In this section, we'll read the markdown `.md` file data, collect it, and store it for processing. We can do this by reading through all of the `.md` files in a directory and reading them into plain text format, then storing it.

In [18]:
import markdown
from bs4 import BeautifulSoup

def read_md_file(filepath: str) -> str:
    """
    Reads a markdown file and processes it into a string of plain text.

    Parameters:
        filepath (str) : the filepath of the markdown file to read
    
    Returns:
        text (str) : the plain text from the inputted markdown file
    """
    with open(filepath, 'r') as f:
        content = f.read()
        html = markdown.markdown(content)
        text = ''.join(BeautifulSoup(html).findAll(text=True))

    return text


In [19]:
text1 = read_md_file("../proj-overview.md")

  text = ''.join(BeautifulSoup(html).findAll(text=True))


In [20]:
import os

def collect_doc_data(directory: str) -> list[str]:
    """
    Scans through a directory and collects the documentation data from all
    '.md' files into a list.

    Parameters:
        directory (str) : directory to scan through
    
    Returns
        docs_data (list[str]) : documentation data from `.md` files
    """
    doc_data = []
    for dirpath, _, filenames in os.walk(directory):
        for file in filenames:
            if file.endswith('.md'):
                file_path = os.path.join(dirpath, file)
                text = read_md_file(file_path)
                doc_data.append(text)
    
    return doc_data


In [21]:
doc_data = collect_doc_data("../docs/docs")

  text = ''.join(BeautifulSoup(html).findAll(text=True))


### Step 2: Cleaning the Documentation Data

In this section, we'll take our collected and stored documentation data from Step 1 and clean it up so we can use it.
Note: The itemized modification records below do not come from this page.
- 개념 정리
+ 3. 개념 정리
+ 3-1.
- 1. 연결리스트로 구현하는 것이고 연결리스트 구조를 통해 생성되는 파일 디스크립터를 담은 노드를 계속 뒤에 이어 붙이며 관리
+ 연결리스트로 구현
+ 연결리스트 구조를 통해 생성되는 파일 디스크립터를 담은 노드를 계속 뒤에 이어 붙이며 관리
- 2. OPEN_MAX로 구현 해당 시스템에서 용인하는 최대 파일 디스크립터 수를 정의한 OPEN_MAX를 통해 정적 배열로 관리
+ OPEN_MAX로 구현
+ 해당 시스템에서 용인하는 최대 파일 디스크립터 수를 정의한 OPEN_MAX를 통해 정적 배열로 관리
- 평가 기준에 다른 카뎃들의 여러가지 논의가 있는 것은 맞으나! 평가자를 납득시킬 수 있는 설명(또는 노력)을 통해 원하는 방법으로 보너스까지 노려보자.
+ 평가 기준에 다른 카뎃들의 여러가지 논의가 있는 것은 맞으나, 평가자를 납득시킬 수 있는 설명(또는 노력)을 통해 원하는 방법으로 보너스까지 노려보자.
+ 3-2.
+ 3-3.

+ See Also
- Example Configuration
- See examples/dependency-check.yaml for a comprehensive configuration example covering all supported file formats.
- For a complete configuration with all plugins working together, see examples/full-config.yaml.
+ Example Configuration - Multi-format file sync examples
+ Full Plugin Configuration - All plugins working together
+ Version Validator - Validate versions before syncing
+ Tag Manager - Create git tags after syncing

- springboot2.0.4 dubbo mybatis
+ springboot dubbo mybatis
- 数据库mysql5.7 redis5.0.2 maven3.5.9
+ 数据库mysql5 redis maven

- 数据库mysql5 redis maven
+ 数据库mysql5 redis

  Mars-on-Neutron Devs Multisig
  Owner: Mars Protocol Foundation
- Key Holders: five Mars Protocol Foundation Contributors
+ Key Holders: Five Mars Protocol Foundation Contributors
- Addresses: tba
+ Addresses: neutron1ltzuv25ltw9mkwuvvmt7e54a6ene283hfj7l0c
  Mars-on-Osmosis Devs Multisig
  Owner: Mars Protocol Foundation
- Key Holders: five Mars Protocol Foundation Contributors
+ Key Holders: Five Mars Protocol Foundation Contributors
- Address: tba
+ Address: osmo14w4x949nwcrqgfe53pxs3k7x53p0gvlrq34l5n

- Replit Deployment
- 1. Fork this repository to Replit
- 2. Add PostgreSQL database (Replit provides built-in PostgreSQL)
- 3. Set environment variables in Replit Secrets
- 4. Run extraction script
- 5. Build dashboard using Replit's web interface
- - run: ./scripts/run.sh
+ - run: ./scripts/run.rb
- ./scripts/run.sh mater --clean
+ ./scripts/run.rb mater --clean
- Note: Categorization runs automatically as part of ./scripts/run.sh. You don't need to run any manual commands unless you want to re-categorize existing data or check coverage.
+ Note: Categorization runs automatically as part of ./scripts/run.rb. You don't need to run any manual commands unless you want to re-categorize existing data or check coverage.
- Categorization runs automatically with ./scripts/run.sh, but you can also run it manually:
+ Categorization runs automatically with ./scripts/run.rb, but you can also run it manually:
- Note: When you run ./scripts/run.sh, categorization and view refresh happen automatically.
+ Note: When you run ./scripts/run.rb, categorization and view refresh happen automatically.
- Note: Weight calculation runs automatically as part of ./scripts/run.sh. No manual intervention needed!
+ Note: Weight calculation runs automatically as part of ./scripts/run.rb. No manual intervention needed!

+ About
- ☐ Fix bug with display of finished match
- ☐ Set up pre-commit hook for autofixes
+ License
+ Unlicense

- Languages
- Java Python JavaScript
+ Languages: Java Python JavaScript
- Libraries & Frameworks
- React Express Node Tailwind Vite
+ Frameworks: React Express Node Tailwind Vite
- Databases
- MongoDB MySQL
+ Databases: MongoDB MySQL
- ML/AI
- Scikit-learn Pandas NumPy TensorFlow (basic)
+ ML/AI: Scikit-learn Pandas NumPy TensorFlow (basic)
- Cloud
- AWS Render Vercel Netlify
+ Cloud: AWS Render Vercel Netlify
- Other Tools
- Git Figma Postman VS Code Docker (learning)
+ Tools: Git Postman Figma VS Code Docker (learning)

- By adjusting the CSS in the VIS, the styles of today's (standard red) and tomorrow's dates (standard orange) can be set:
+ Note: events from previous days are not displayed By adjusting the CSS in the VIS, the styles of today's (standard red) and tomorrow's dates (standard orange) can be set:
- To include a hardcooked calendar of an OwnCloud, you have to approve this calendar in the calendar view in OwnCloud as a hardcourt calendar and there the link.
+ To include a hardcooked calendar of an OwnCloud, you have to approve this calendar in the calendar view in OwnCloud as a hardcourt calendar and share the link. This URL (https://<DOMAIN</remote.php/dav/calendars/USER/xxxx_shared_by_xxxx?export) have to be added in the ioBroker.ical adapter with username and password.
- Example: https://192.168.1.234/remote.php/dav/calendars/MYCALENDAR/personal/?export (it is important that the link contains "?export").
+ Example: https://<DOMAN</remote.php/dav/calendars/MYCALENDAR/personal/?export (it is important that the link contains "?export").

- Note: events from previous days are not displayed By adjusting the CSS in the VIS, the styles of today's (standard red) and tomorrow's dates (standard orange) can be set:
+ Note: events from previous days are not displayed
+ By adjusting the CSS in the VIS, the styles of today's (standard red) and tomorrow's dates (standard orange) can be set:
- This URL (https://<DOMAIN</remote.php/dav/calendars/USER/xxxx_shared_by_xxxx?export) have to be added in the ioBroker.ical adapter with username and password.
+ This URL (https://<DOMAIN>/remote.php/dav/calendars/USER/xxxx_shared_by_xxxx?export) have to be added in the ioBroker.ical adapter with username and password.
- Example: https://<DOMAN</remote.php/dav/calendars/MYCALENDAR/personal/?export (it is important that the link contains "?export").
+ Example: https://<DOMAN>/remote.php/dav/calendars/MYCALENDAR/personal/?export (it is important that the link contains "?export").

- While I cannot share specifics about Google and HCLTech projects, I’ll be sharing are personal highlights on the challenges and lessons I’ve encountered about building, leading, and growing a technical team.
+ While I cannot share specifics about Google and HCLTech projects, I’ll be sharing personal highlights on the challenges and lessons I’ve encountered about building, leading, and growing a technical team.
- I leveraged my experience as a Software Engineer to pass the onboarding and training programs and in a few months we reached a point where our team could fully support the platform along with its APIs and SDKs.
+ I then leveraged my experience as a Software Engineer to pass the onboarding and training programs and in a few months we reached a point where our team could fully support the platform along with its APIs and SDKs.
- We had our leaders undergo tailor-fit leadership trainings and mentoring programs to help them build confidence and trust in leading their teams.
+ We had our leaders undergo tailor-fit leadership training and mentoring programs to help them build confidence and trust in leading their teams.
This could include removing HTML tags, removing punctuation and special characters, removing extra whitespaces from the text, making all of our text lowercase for semantic searching, and catching any mispellings in the documentation.

In [22]:
import re

def _remove_whitespace(input_str: str) -> str:
    """
    Removes whitespace from an input string.
    """
    return ' '.join(input_str.split())

def _lower_str(input_str: str) -> str:
    """
    Lowers the input string to lower case
    """
    return input_str.lower()

def _remove_punct_and_special_chars(input_str: str) -> str:
    """
    Removes punctuation and special characters using Regex
    """
    pattern = r'[^\w\s]'
    return re.sub(pattern, '', input_str)


def _filter_sidebar_pos(input_str: str) -> str:
    """
    Removes sidebar positioning.
    """
    pattern = r"sidebar_position \d+ "
    return re.sub(pattern, "", input_str)

def _clean_str(input_str: str) -> str:
    """
    Applies data cleaning to input string.
    """
    cleaning_funcs = [_remove_whitespace, _lower_str,
                        _remove_punct_and_special_chars, _filter_sidebar_pos]
    
    cleaned_str = input_str
    for func in cleaning_funcs:
        cleaned_str = func(cleaned_str)

    return cleaned_str

def clean_doc_data(doc_data: list[str]) -> list[str]:
    """
    Clean the documentation data by removing HTML tags, removing punctuation
    and special characters, removing extra whitespaces, making everything
    lowercase, and catching mispelled words.

    Parameters:
        doc_data (list[str]) : the collected and read `.md` data
    
    Returns:
        cleaned_doc_data (list[str]) : the cleaned documentation data
    """
    return [_clean_str(i) for i in doc_data]

In [23]:
cleaned_doc_data = clean_doc_data(doc_data)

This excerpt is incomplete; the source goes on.